Transactions "passed on to other people" sounds like a code smell - a transaction in and by itself should only be one contiguous unit. If you need different users to finish your transaction, you're doing too much; keep track of your data's state on the DB instead, in terms of flags or such, not in terms of a DB transaction.
Separating out units from existing legacy code can be extremely tricky and time consuming. Check out Working Effectively With Legacy Code for a variety of tried and tested techniques to make things more manageable.
This depends on what you would like to test. Would you like to test the database transaction? Would you like to test the business transaction or something else? Try to use mockups for things you would not like to test. With mockups you can concentrate on certain test objectives.
Yes you -can- rewrite you current code so that it can be unit tested according
to all guidelines and best-practices.
However, that can be expensive, and You should estimate the cost and compare that
against the earnings...
The earnings is that you might discover a problem with the code and also, if done right, the reduction of the complexity as the result of the refactoring.
Both factors might save some time - in the future.
The cost is the time and effort you have to spend both refactor your code,
writing the test cases and also the extra time you might have to spend in the future
to maintain the test-cases and the mocking code - and that can be significant costs.
You are comparing a known cost against a future risk and I am sure a lot of smart guys knows how to do that, but it's obvious that You can actually spend an infinite time refactoring and mocking without ever reducing the risk of failure to zero (or even at all if the code and problem is complex and you are messing things up when refactoring), so you need to find a balance here.
In this case, as the code is old, it might be ok to be "sloppy" or "pragmatic" and do black box testing - or top-down testing and just test the interface (or abstraction) without bothering to mock the database.

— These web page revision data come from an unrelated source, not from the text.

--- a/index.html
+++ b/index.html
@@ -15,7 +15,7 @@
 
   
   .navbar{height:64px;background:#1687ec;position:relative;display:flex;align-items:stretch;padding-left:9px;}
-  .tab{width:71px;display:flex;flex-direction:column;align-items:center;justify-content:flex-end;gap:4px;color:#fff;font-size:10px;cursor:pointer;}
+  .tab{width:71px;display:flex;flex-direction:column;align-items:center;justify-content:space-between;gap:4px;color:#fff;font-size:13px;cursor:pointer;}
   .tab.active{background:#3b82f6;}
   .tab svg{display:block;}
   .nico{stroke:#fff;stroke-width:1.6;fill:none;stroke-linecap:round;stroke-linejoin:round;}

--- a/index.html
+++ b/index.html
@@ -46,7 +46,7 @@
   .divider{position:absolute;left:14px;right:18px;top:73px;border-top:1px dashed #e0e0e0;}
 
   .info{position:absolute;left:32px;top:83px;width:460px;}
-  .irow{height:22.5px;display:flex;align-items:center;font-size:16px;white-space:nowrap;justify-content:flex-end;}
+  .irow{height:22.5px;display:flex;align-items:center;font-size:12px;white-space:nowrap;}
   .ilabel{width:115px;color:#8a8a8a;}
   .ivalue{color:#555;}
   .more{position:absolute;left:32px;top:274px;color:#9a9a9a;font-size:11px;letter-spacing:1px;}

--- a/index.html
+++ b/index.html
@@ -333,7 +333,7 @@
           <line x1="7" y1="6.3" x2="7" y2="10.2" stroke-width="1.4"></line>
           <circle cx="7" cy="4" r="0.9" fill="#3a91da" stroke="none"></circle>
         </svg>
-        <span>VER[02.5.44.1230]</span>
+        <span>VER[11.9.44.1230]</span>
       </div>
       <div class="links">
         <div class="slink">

And yes, you can argue that this is not a unit test but instead a system test or a function test practice.
...But, it might give the best value for your money - or your employers/customers money - or more time with your significant other (or at least more time to watch discovery channel.)
If you have old code, allow black box testing, allow dependencies between the tests and compile a sequence of test that sets up the test data and manipulates it, and its at least tested automatically while not tested 100%.